今日8月9日、福島市で、「原子力災害からの福島復興再生協議会」を開きました。いわゆる「国と地方の協議会」で、今回で9回目になります。国からは、「復興・再生に向けた取り組み状況」「第1原発の廃炉・汚染水対策」「除染・中間貯蔵施設」について報告をし、福島県からは、現下の問題と平成27年度予算への要望が説明されました。また福島側の出席者から、それぞれ意見が出ました。
工事が進み、めどが立った津波被災地区と違い、原発事故被災地は、まだまだ課題が大きいです。今日も、たくさんの課題が指摘されました。資料は、おって復興庁のホームページに載せます。
→資料が復興庁のホームページに載りました(8月11日)。
ただ、誤解を恐れずに言うと、福島の復興も、だんだんと道筋が見えてきたと考えています。
初めてこの会合を開いたのは、3年前の8月でした。事故が起きて5か月後です。その立ち上げに参画しましたが、会合を開くこと自体が、難しかったのです。
「加害者」の一員である国と、「被害者」である県や地元関係者とが、会議を持つことが難しかったのです。場所も福島にして国が出て行くこととし、ようやく開催できました(私は、この場合は東京ではなく、当然地元福島で開催すべきだと考えていました。2011年8月27日の記事)。
会議の雰囲気は、出席していた私にとって、凍り付いたようなものでした。信頼関係が壊れていたのです。地元側から、お叱りばかりを受けました。指摘される問題について、国は的確に対応できていなかったのです。当時は、さまざまな課題に対して対策が追いつかず、後手後手に回っていました。そして、道筋も見えていませんでした。当時は、協議会の議題を何にするか、課題の整理から議論していたのです。当日は、予定していた時間を大幅に超えて、会議を延長しました。
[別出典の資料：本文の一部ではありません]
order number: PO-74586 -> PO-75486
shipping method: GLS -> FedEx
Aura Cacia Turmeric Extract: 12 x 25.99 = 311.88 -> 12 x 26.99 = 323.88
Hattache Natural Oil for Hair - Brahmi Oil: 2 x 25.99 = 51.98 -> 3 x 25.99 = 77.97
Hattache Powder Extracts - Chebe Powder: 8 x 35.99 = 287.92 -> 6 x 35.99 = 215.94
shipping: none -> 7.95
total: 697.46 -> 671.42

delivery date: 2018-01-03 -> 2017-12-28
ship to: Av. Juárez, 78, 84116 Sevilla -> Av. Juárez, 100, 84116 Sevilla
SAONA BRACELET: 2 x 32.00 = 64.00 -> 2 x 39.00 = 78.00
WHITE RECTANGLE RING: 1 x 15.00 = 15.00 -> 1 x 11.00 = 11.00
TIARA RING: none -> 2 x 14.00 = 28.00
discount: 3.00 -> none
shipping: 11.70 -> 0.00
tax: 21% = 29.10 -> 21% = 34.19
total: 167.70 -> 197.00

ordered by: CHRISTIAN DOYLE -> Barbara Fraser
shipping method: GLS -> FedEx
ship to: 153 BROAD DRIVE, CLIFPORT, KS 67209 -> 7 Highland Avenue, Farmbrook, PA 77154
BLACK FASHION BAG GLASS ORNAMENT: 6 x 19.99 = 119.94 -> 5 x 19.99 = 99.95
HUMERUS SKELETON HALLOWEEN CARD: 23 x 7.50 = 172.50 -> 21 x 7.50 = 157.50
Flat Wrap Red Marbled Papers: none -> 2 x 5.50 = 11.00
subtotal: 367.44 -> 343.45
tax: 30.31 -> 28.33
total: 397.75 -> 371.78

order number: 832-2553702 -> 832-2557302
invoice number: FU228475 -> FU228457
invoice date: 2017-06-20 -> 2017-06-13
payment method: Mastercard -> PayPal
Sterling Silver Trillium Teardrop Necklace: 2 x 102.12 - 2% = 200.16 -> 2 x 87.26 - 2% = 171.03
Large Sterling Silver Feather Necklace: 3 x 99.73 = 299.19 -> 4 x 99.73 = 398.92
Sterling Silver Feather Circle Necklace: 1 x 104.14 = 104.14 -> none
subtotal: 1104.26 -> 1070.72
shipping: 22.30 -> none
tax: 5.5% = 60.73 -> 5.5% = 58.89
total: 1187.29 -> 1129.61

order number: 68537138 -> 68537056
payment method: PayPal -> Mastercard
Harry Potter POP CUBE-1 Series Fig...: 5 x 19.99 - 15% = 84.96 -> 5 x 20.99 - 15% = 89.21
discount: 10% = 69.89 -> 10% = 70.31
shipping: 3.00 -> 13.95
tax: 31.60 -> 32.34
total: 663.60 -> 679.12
その後、放射線量に基づき、地域ごとに避難指示区分を定めました。賠償も次々と基準が示され、それに基づき支払いを行っています。除染計画もでき、作業も進めています。原子炉の状態も安定し、汚染水対策も進みつつあります。
全国に避難した被災者も、所在を把握しています。避難指示を解除できた地区もあり、解除に向けて作業を進めている地区もあります。
「早期に帰還することができる地区」「待っていただく地区」「新しい生活を選ぶ方」に分けて、対策が進んでいます。大きな道筋が見えてきたのです。そして、きめ細かに現地の課題を吸い上げることで、課題も見えて、対策が後手に回らなくなりました。何が進んで、何が進んでいないか。そして何に時間がかかるかが、見えてきたのです。
もちろん、まだまだ復興には至っていません。廃炉や除染には、長い時間と大変な作業が必要です。しかし、道筋が見えてきたことで、議論がかみ合い、課題も明確になりました。それを解決していけば良いのです。今日は地元側出席者から、「国も良くやっている」と、評価の声もいただきました。私は、会議中と帰りの新幹線の中で、3年前、2年前、去年の会合を思い出しながら、違いを考え、感慨にふけっていました。
被災者の皆さんには、大きな被害を与え、またご苦労をおかけしています。時間がかかりますが、政府の力を総動員して、解決していきます。